Diebold-Mariano Test for Forecast Accuracy

Updated 4 August 2025

Diebold-Mariano Test is a statistical procedure designed to compare forecasting models through loss differentials derived from strictly consistent scoring functions.
It employs robust variance estimation techniques, such as Newey–West, to account for autocorrelation in forecast errors for rigorous hypothesis testing.
The test is applied across fields like risk management and machine learning to enhance model selection and improve forecast accuracy evaluation.

The Diebold-Mariano Test is a formal statistical procedure developed to compare the predictive accuracy of two competing forecasting models. Its principal aim is to provide an objective method for determining whether observed differences in forecast errors are attributable to genuine improvements in model performance or are simply due to random variation. In its classical setting, the test is formulated in terms of a loss differential process derived from applying a suitable loss function to out-of-sample forecast errors. Under appropriate regularity conditions, the Diebold-Mariano (DM) test statistic is asymptotically standard normal, enabling practitioners to conduct rigorous inference on the relative predictive ability of forecasting procedures across a wide variety of domains, including risk management, econometrics, machine learning, and multivariate probabilistic forecasting.

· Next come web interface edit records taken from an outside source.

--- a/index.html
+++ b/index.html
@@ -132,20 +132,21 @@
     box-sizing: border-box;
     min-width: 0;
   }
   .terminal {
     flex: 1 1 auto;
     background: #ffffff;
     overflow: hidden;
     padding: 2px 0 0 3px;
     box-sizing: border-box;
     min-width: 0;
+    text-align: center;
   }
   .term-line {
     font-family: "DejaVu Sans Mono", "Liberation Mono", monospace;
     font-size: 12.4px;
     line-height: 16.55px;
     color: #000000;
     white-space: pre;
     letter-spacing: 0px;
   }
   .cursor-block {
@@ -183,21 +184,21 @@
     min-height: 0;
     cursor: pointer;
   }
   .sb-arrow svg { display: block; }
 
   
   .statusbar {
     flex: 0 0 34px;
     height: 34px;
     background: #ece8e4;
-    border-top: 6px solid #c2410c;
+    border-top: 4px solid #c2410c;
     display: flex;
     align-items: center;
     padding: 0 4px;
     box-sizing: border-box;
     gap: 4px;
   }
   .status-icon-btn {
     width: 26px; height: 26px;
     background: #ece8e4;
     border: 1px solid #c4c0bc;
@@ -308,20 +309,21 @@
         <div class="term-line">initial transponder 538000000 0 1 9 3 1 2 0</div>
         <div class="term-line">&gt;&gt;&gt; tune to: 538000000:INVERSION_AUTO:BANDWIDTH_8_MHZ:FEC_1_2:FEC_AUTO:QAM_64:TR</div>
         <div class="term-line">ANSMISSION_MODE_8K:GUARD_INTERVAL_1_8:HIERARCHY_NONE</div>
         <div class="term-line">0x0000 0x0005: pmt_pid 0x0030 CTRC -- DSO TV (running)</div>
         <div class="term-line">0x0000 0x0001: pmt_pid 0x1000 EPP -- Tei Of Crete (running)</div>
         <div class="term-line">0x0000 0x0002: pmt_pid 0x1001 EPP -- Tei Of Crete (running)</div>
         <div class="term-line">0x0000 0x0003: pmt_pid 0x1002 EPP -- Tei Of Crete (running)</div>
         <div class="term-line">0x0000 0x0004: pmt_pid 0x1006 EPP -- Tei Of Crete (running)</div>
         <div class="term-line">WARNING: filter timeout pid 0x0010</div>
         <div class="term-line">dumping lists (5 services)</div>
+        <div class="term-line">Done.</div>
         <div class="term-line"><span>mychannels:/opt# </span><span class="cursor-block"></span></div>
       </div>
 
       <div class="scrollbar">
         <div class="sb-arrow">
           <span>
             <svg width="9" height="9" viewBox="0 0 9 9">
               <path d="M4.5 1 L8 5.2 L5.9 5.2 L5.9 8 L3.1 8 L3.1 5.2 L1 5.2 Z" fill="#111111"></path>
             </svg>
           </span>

1. Theoretical Foundation and General Structure

The Diebold-Mariano test considers two competing forecasting methods, which, for each forecast origin t, produce errors $e_{1,t}$ and $e_{2,t}$ , or more generally, losses $L(e_{1,t})$ and $L(e_{2,t})$ under a given loss function L. The loss differential is then constructed:

$d_t = L(e_{1,t}) - L(e_{2,t})$

Under the null hypothesis of equal predictive accuracy, $E[d_t] = 0$ . The sample mean of the loss differential is:

$\bar{d} = \frac{1}{T} \sum_{t=1}^T d_t$

The DM test statistic is then formed as:

$DM = \frac{\bar{d}}{\sqrt{\widehat{\operatorname{Var}}(\bar{d})}}$

where $\widehat{\operatorname{Var}}(\bar{d})$ is a consistent estimator of the long-run variance of the loss differentials, typically accounting for any autocorrelation present.

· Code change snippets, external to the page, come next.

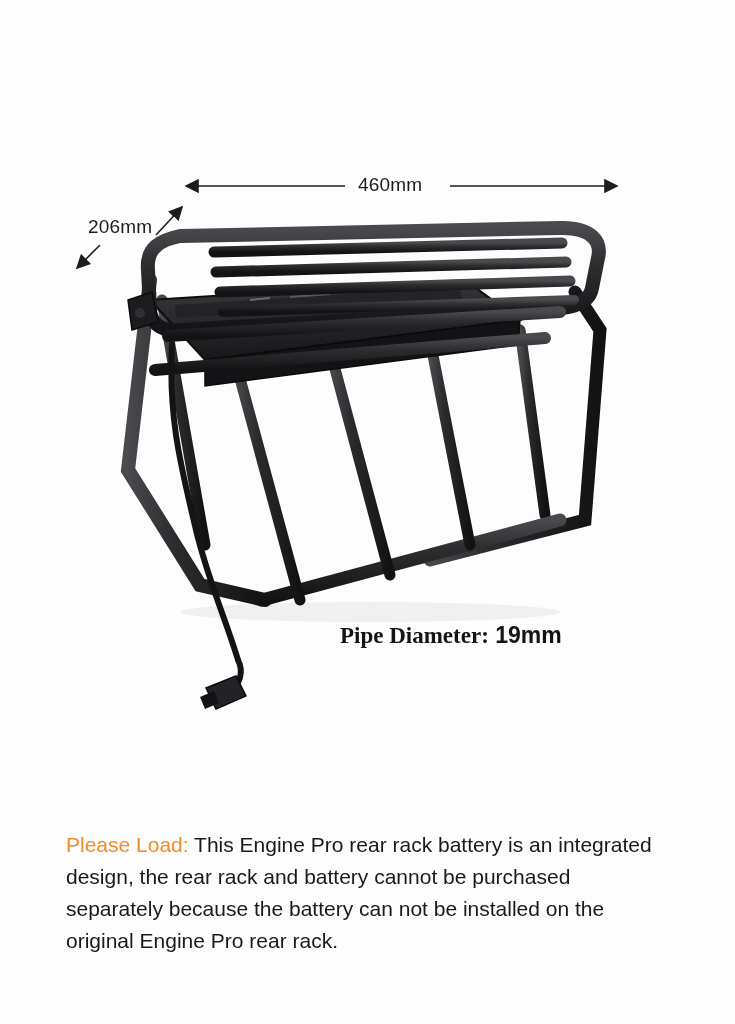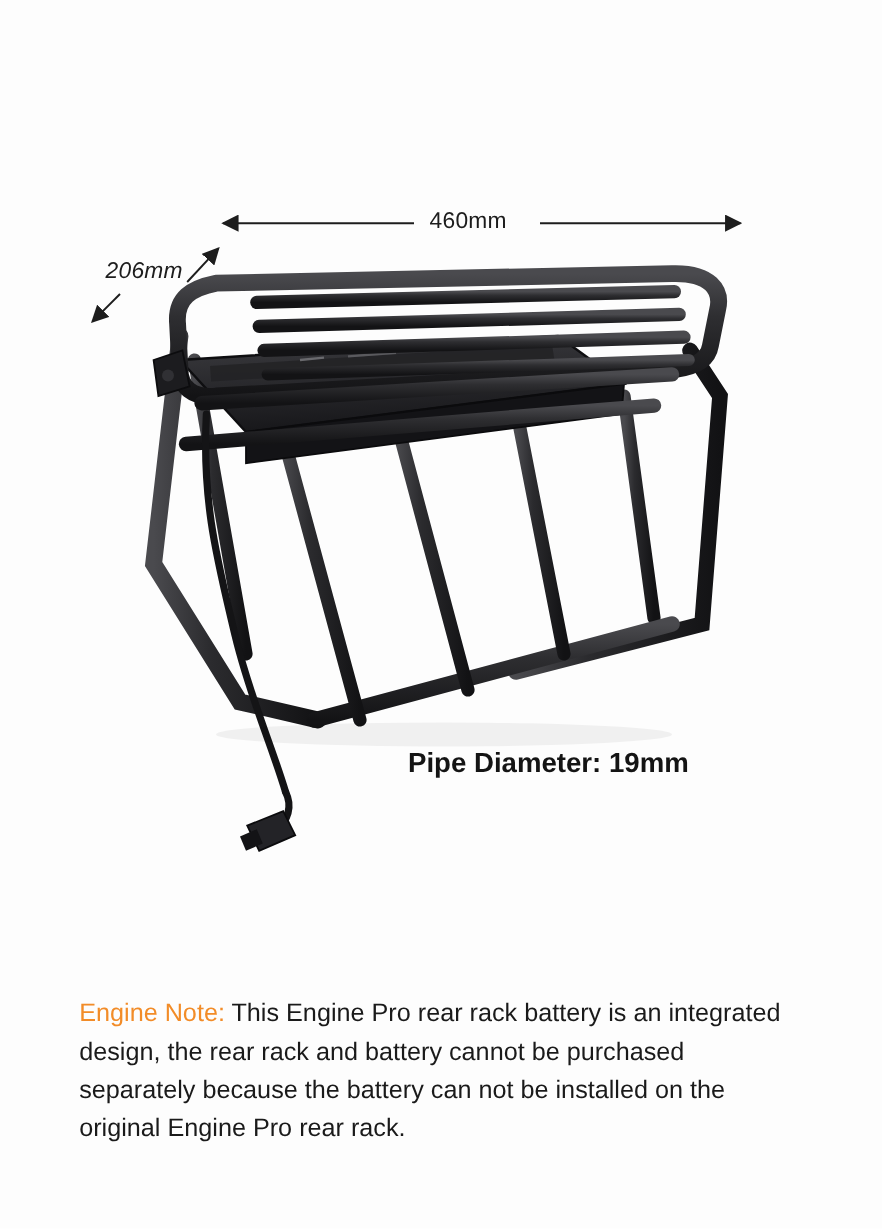--- a/index.html
+++ b/index.html
@@ -23,37 +23,37 @@
 
   
   .dim-label {
     position: absolute;
     font-size: 19px;
     color: #1d1d1d;
     letter-spacing: 0.2px;
     white-space: nowrap;
   }
   #width-label { left: 358px; top: 174px; }
-  #depth-label { left: 88px;  top: 216px; font-style: italic; }
+  #depth-label { left: 88px;  top: 216px; }
 
   .svg-overlay {
     position: absolute;
     left: 0; top: 0;
     width: 735px; height: 1024px;
     pointer-events: none;
   }
 
   
   .spec-line {
     position: absolute;
     font-size: 23px;
     color: #141414;
     white-space: nowrap;
   }
-  .spec-line .k { font-weight: bold; }
+  .spec-line .k { font-weight: bold; font-family: Liberation Serif, serif; }
   .spec-line .v { font-weight: bold; }
   #spec-pipe { left: 340px; top: 622px; }
   #spec-load { left: 340px; top: 684px; }
 
   
   .note {
     position: absolute;
     left: 66px;
     top: 808px;
     width: 600px;
@@ -162,16 +162,16 @@
     </g>
   </svg>
 
   <div class="spec-line" id="spec-pipe">
     <span class="k">Pipe Diameter:</span>
     <span class="v">19mm</span>
   </div>
 
 
   <p class="note">
-    <span class="note-label">Engine Note:</span><span> This Engine Pro rear rack battery is an integrated design, the rear rack and battery cannot be purchased separately because the battery can not be installed on the original Engine Pro rear rack.</span>
+    <span class="note-label">Please Load:</span><span> This Engine Pro rear rack battery is an integrated design, the rear rack and battery cannot be purchased separately because the battery can not be installed on the original Engine Pro rear rack.</span>
   </p>
 
 </div>
 
 </body></html>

Under the null hypothesis and standard stationarity and weak dependence assumptions, $DM \sim N(0,1)$ asymptotically, supporting classical hypothesis testing for equal predictive accuracy.

2. Use of Strictly Consistent Scoring Functions

A central element in the empirical and theoretical justification for the DM test is the use of strictly consistent scoring functions with respect to the forecast functional of interest (e.g., mean, quantile, or expected shortfall). A scoring function $S(x, y)$ is strictly consistent for a functional $T(F)$ if, for all $x$ and probabilistic forecast distributions $F$ :

$E_F[S(T(F), Y)] \leq E_F[S(x, Y)]$

with equality if and only if $x = T(F)$ . This property guarantees that the true forecast minimizes the expected score and that additional or refined information sets leading to better-calibrated forecasts will realize lower average scores.

This principle extends to risk functionals such as Value-at-Risk (VaR) and Expected Shortfall (ES), where strictly consistent or jointly strictly consistent scoring functions are used. For instance, a scoring function strictly consistent for the $\alpha$ -quantile (VaR) is:

$S(x, y) = (\mathbb{1}\{x \geq y\} - \alpha)[g(x) - g(y)]$

with $g$ strictly increasing.

The DM test is then applied to the corresponding loss differential series formed by these scores, providing a robust framework for comparative backtesting and model assessment in a manner directly aligned with the properties of the forecast object (Holzmann et al., 2014, Fissler et al., 2015, Bauer, 29 May 2025).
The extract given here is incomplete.